(a) Differentiate \(r^2 = e^{\sin \theta} \cos \theta\) with respect to \(\theta\) and set \(\frac{dr}{d\theta} = 0\). This gives:

\(-e^{\sin \theta} \sin \theta + e^{\sin \theta} \cos^2 \theta = 0\)

\(\cos^2 \theta = \sin \theta\)

\(1 - \sin^2 \theta = \sin \theta\)

\(\sin \theta = \frac{1}{2}(-1 + \sqrt{5})\)

\(\theta = 0.666\)

\(r = \sqrt{e^{\sin(0.666)} \cos(0.666)} = 1.208\)

(b) Use \(x = e^{\sin \theta} \cos \theta\) and differentiate with respect to \(\theta\):

\(\frac{dx}{d\theta} = -\frac{1}{2}e^{\sin \theta} \cos \theta \sin \theta + e^{\sin \theta} \cos \theta \cos \theta - \frac{1}{2}e^{\sin \theta} \sin \theta \cos \theta = 0\)

\(-3\sin \theta + \cos^2 \theta = 0\)

\(-3\sin \theta + 1 - \sin^2 \theta = 0\)

\(\sin \theta = \frac{1}{2}(-3 + \sqrt{13})\)

\(\theta = 0.308\)

\(r = \sqrt{e^{\sin(0.308)} \cos(0.308)} = 1.136\)
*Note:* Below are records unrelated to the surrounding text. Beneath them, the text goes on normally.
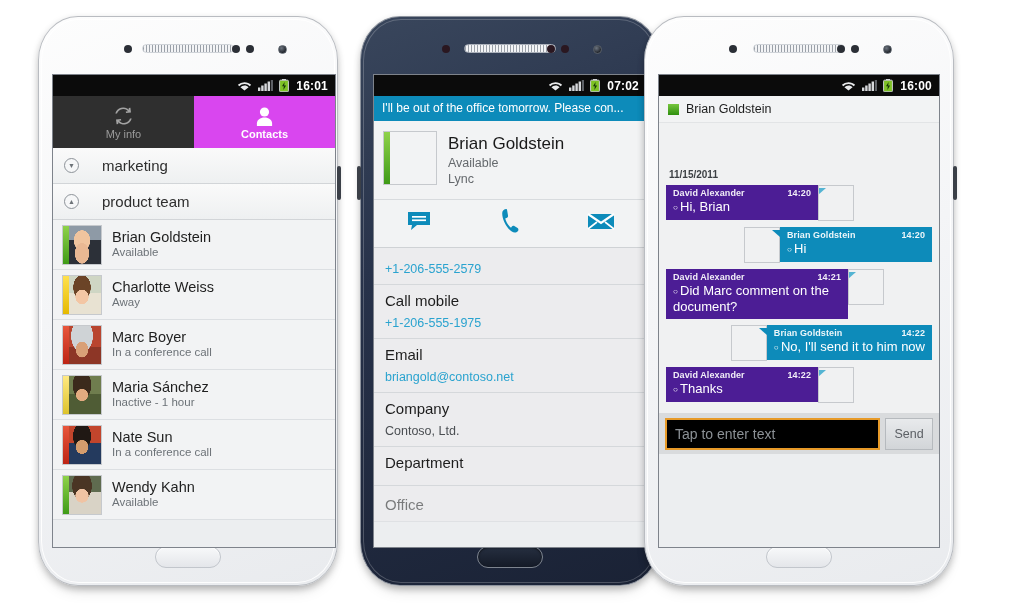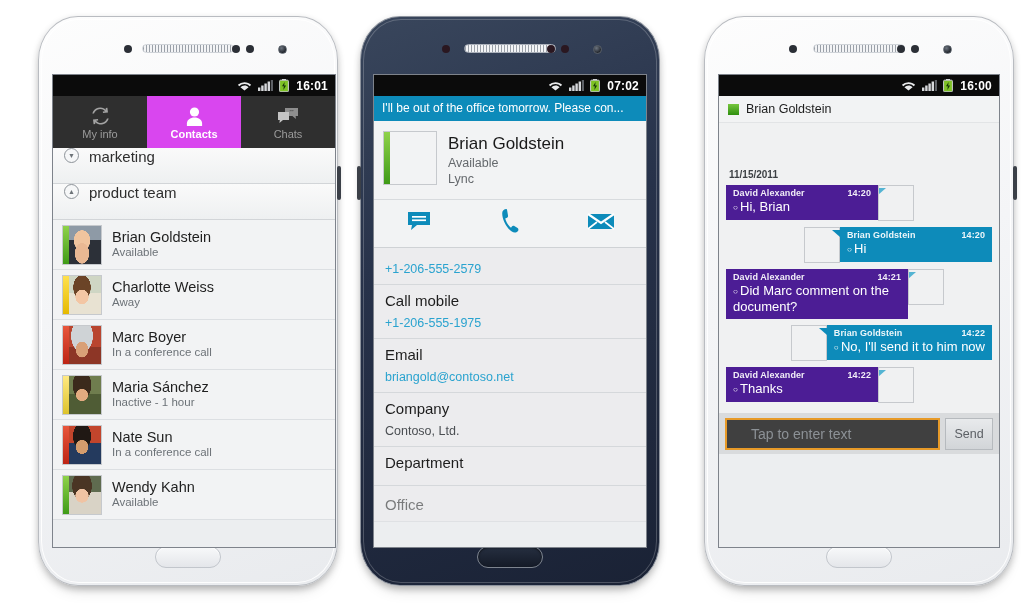"16:00" div.phone { left: 704px -> 644px }
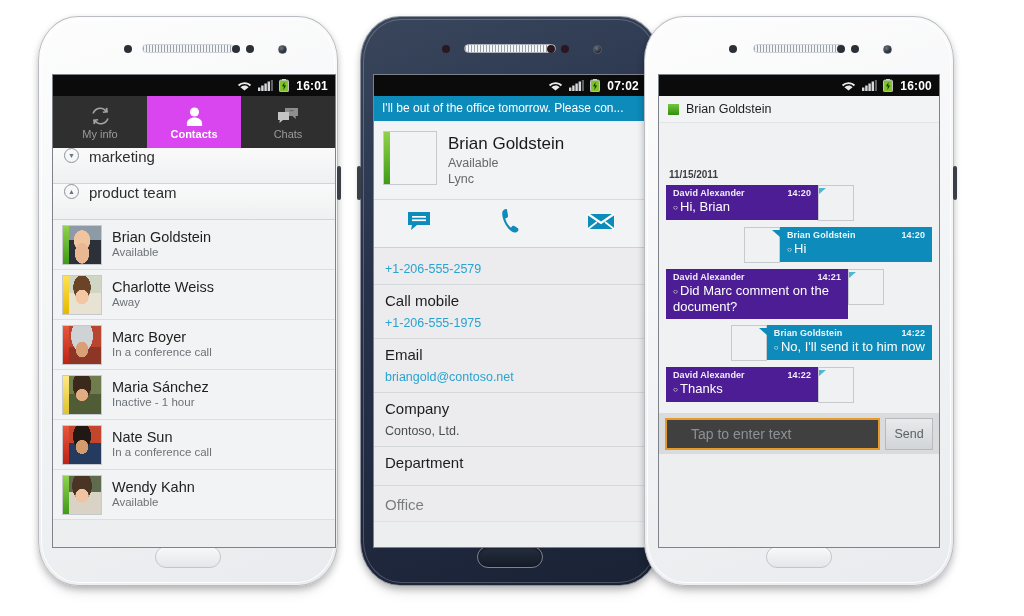"Chats" div.tab { html: <div> <span> <svg> <path></path> <text>””</text> <path></path> </svg> </span> <span>Chats</span> </div> -> none }
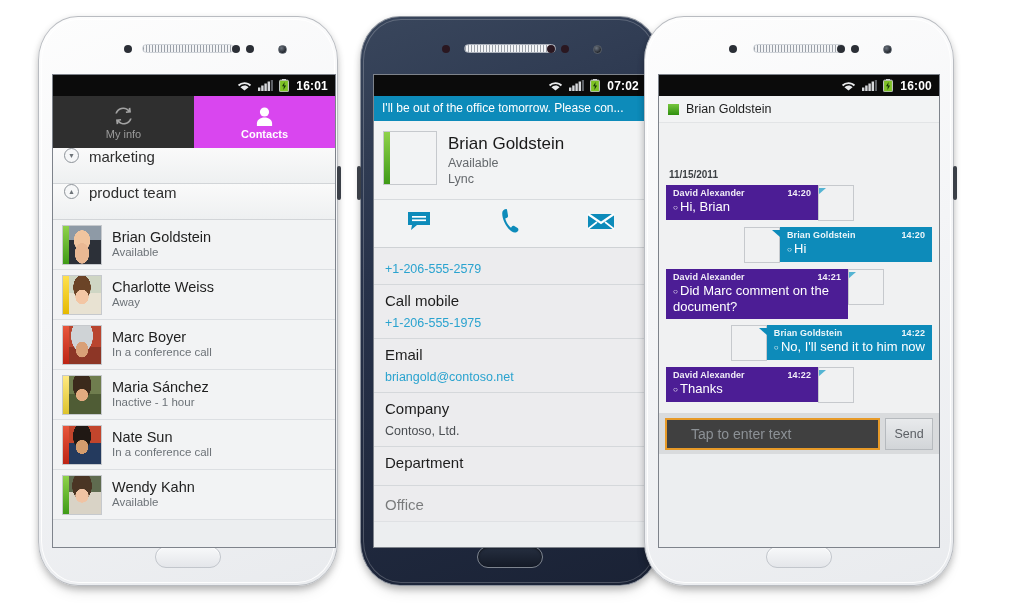"marketing" .grouprow { align-items: flex-start -> center; gap: 10px -> 23px }
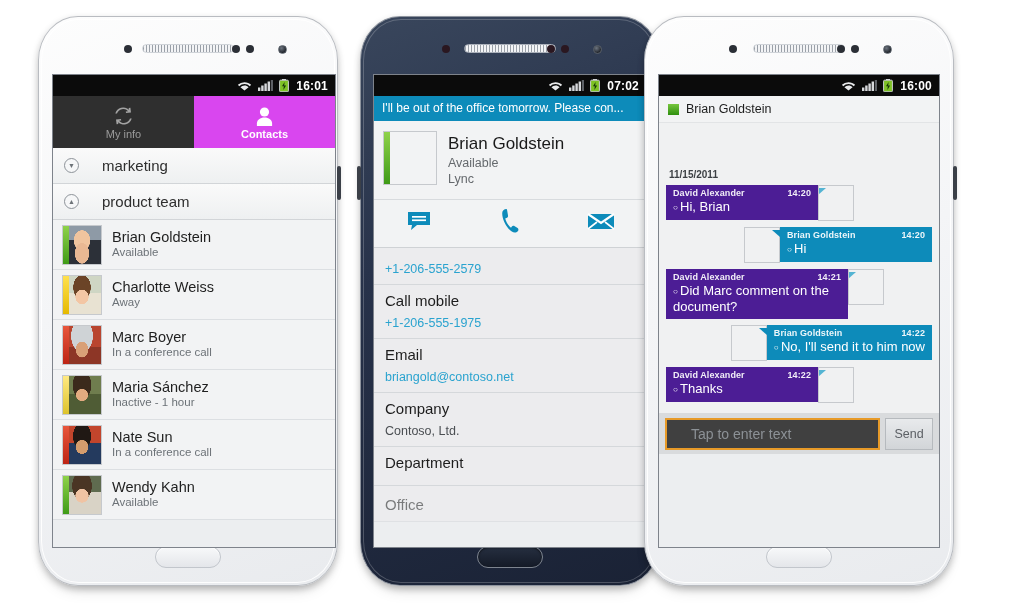"Tap to enter text" .tapbox { background: #404040 -> #000000; padding-left: 24px -> 8px }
(c) The sketch shows a closed loop passing through O and one other point on the initial line. It does not go into the 2nd and 3rd quadrants and is more in the 1st than the 4th quadrant.

(d) The area is given by:

\(\frac{1}{2} \int_{-\frac{1}{2}\pi}^{\frac{1}{2}\pi} e^{\sin \theta} \cos \theta \, d\theta\)

\(= \frac{1}{2} \left[ e^{\sin \theta} \right]_{-\frac{1}{2}\pi}^{\frac{1}{2}\pi}\)

\(= \frac{1}{3}(e - e^{-1})\)